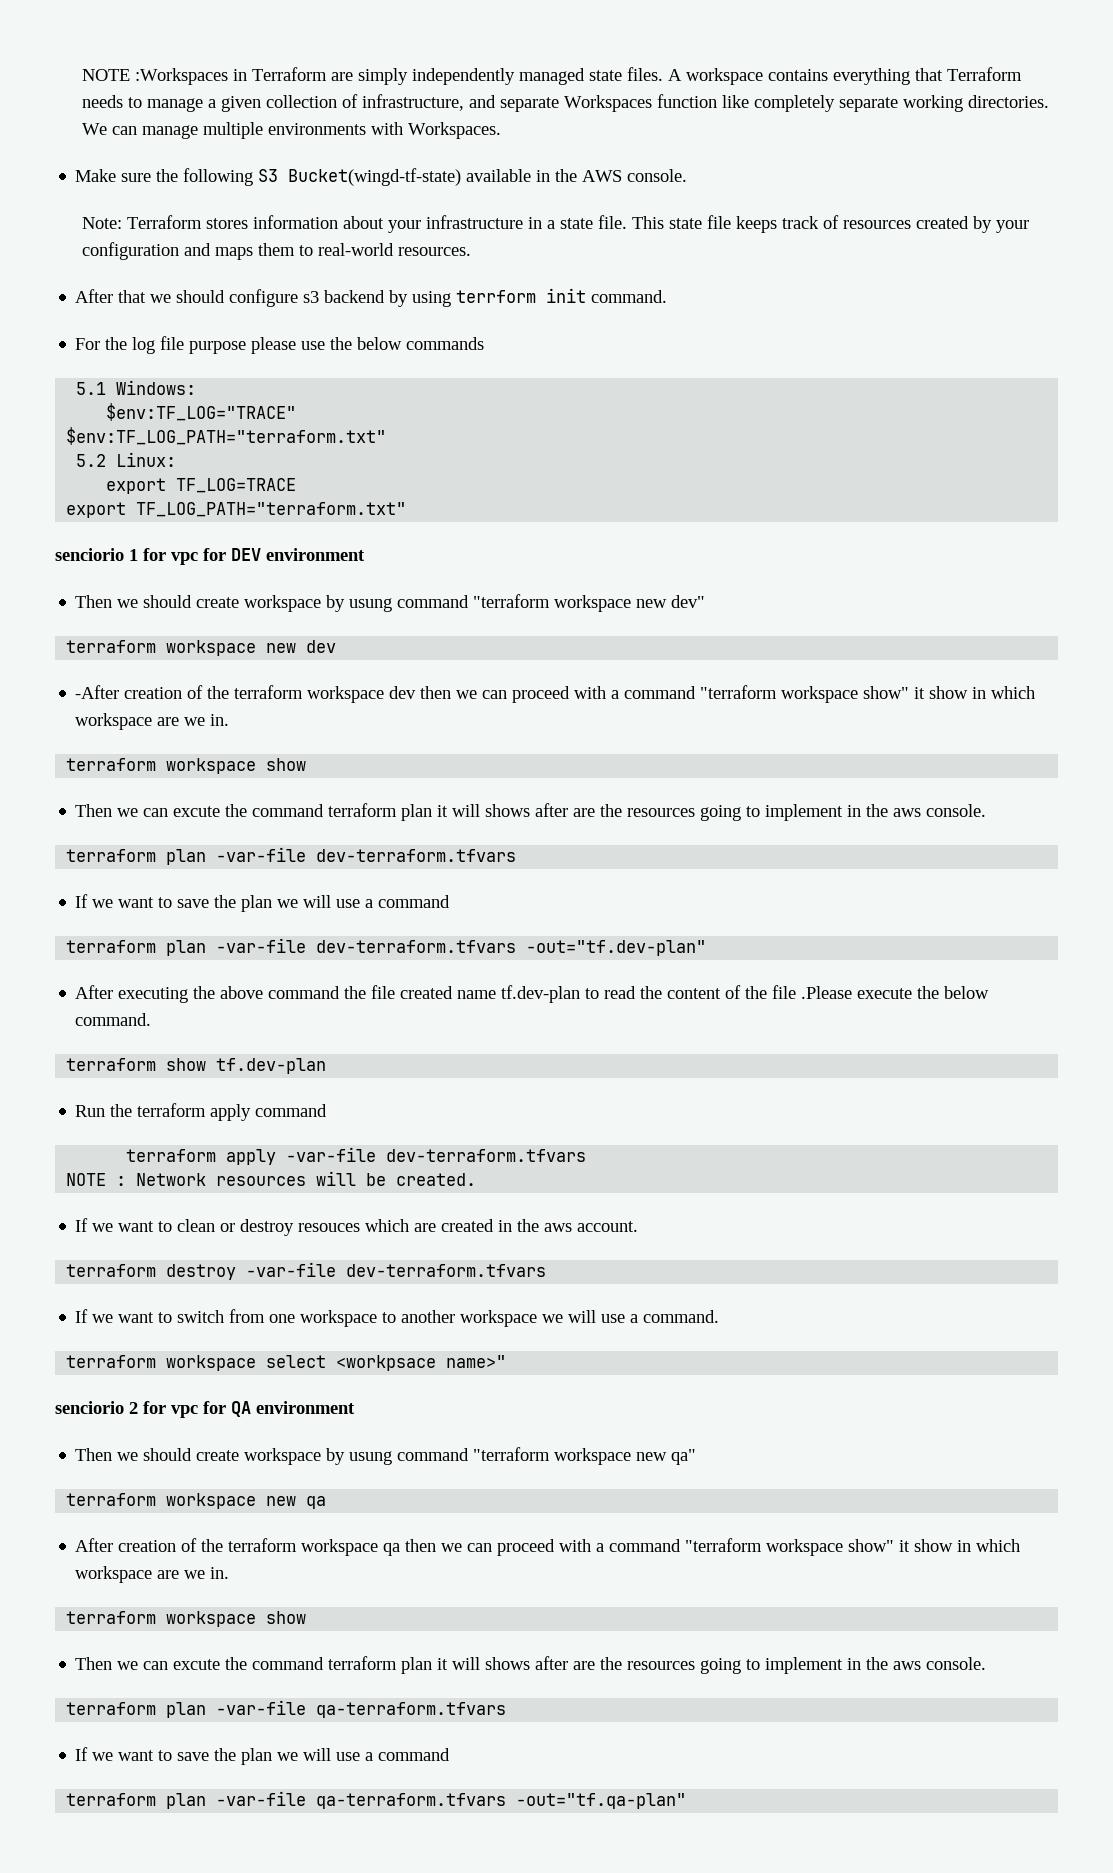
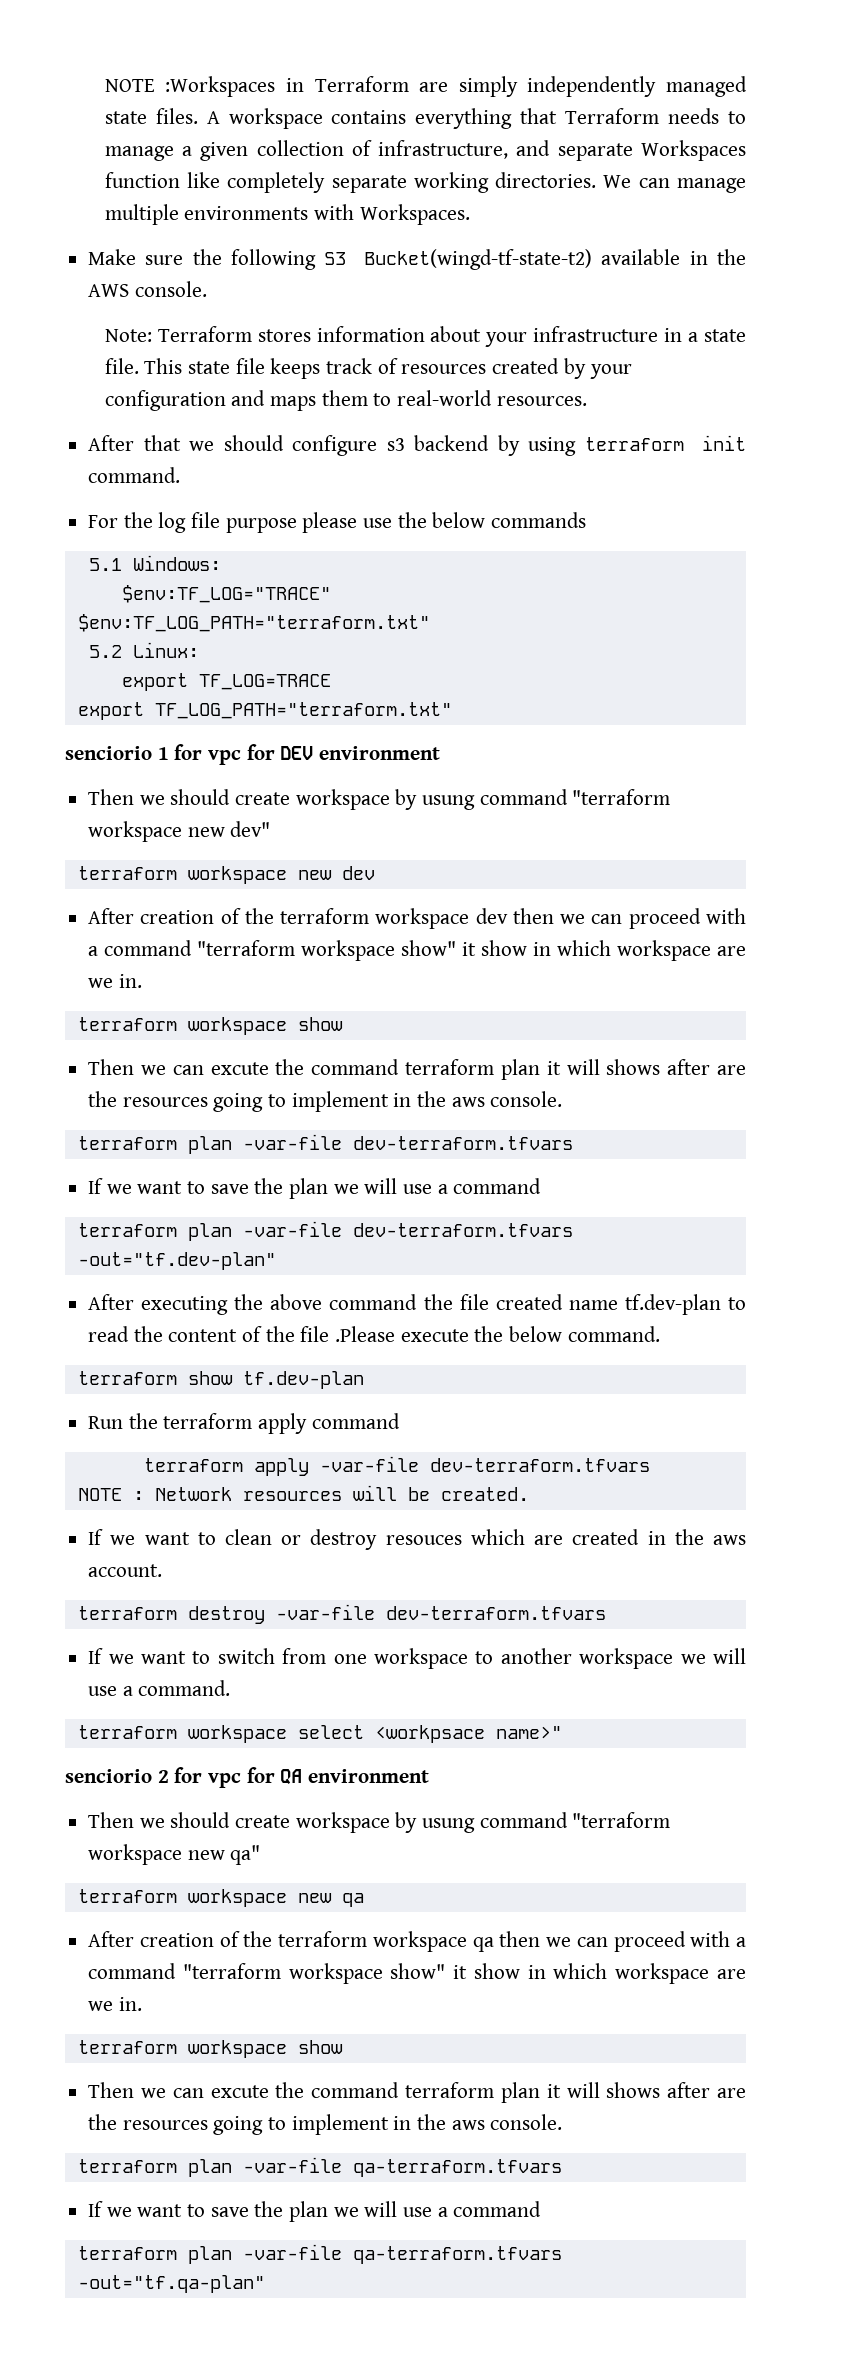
- Make sure the following S3 Bucket(wingd-tf-state) available in the AWS console.
+ Make sure the following S3 Bucket(wingd-tf-state-t2) available in the AWS console.
- After that we should configure s3 backend by using terrform init command.
+ After that we should configure s3 backend by using terraform init command.
- -After creation of the terraform workspace dev then we can proceed with a command "terraform workspace show" it show in which workspace are we in.
+ After creation of the terraform workspace dev then we can proceed with a command "terraform workspace show" it show in which workspace are we in.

** Exercise **
Only output the lines from the one with "- -After creation" through the end of the entries above, exactly as they are.

** Solution below **
- -After creation of the terraform workspace dev then we can proceed with a command "terraform workspace show" it show in which workspace are we in.
+ After creation of the terraform workspace dev then we can proceed with a command "terraform workspace show" it show in which workspace are we in.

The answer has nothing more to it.